Corporate Governance Framework

The Board of Directors of Babcock & Brown Global Investments Limited (BBGIL) has determined to comply with the best practices as outlined in the Singapore Code of Corporate Governance 2005 and in line with the essential practices and laws of Bermuda, as described below:

Principle 1: Board of Directors’ Conduct of Affairs. An effective board to lead and control.

Responsibility for corporate governance and oversight of the internal workings of BBGIL rests with the Board of Directors. The Board of Directors has adopted formal charters of Directors’ functions and pursuant to the Management Agreements appointed the Manager to manage BBGIL's day-to-day business affairs and internal workings.

Each Independent Director of the Board of Directors has received a letter of appointment, which details the key terms of their appointment considered necessary by the Board of Directors.
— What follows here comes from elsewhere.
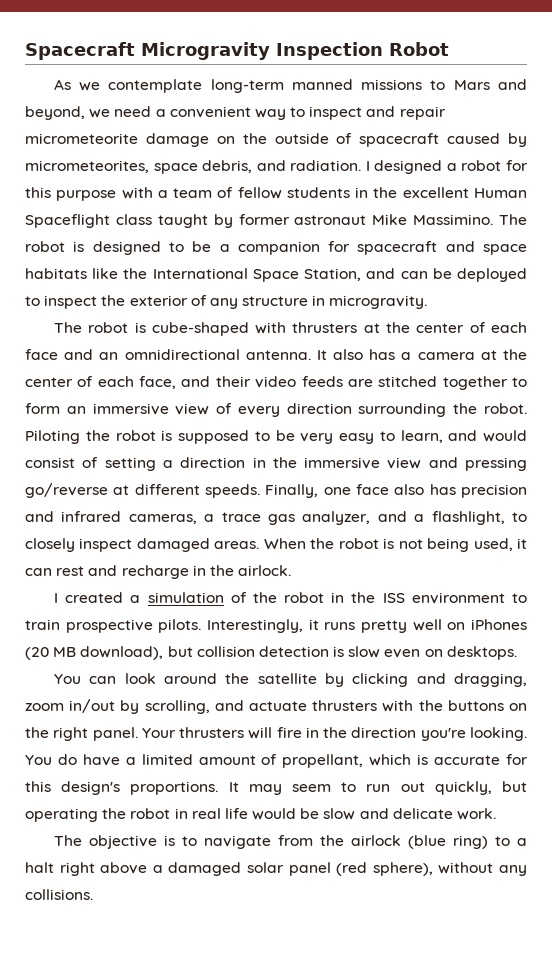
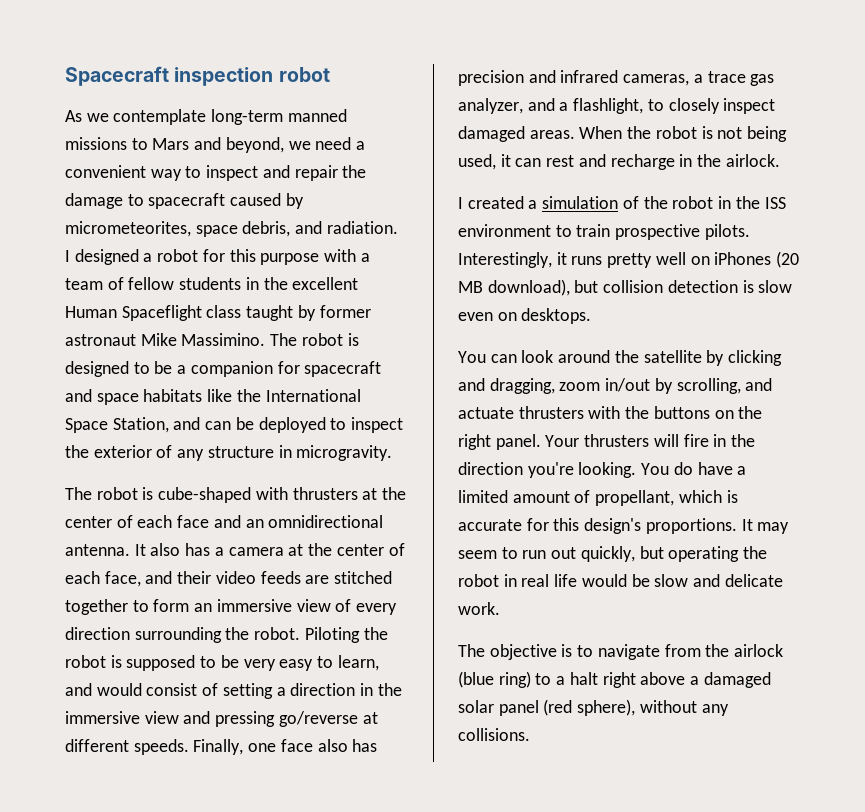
- Spacecraft Microgravity Inspection Robot
+ Spacecraft inspection robot
- As we contemplate long-term manned missions to Mars and beyond, we need a convenient way to inspect and repair micrometeorite damage on the outside of spacecraft caused by micrometeorites, space debris, and radiation.
+ As we contemplate long-term manned missions to Mars and beyond, we need a convenient way to inspect and repair the damage to spacecraft caused by micrometeorites, space debris, and radiation.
The Board of Directors has adopted the Babcock & Brown Limited Code, which sets out principles and standards necessary to maintain confidence in BBGIL's integrity and the protection of individuals for reporting unethical behaviour.

Directors participate in a formal induction program and have access to continuing education to update and enhance their skills and knowledge.

Principle 2: Composition and Guidance of the Board of Directors. A strong, independent element.

BBGIL has a Nominations and Governance Committee that, in summary, oversees the composition of the Board of Directors and its committees and advises the Board of Directors on good governance standards and appropriate corporate governance policies. This committee comprises a minimum of three (3) Directors with a majority of Independent Directors. The Bye-laws of BBGIL require that the Board of Directors shall comprise a minimum of two (2) Directors and the maximum number of directors shall be determined by the Shareholders from time to time and initially is fixed at a maximum of nine (9) Directors of which only two may be appointed by the Manager. BBGIL's current intention is to have six (6) Board of Directors members.

Principle 3: Chairman and Chief Executive Officer. A balance of power and authority.

BBGIL does not have an independent Chairman of the Board. However, four (4) out of its six (6) Directors are independent and its Chairman (and the other Manager Appointed Director) will not vote in respect of any transaction where a Babcock & Brown Group entity is a party. The current Chairman of the Board of Directors is Richard Umbrecht who is nominated by the Manager and is a senior employee and member of the executive committee of the Babcock & Brown Group.

Principle 4: Board of Directors Membership. Review of Board of Directors appointments.

BBGIL has a Nominations and Governance Committee that, in summary, oversees the composition of the Board of Directors and its committees and advises the Board of Directors on good governance standards and appropriate corporate governance policies. This committee comprises a minimum of two (2) Directors.

Principle 5: Board Performance. Assessment of board performance.

A formal assessment of the performance of the Board of Directors, BBGIL's Directors and the Audit and Risk Management Committee will be undertaken annually.

Principle 6: Access to Information.

The Board of Directors is provided with reports in advance of Board of Directors meetings, which contain sufficient information to enable informed discussion of all agenda items.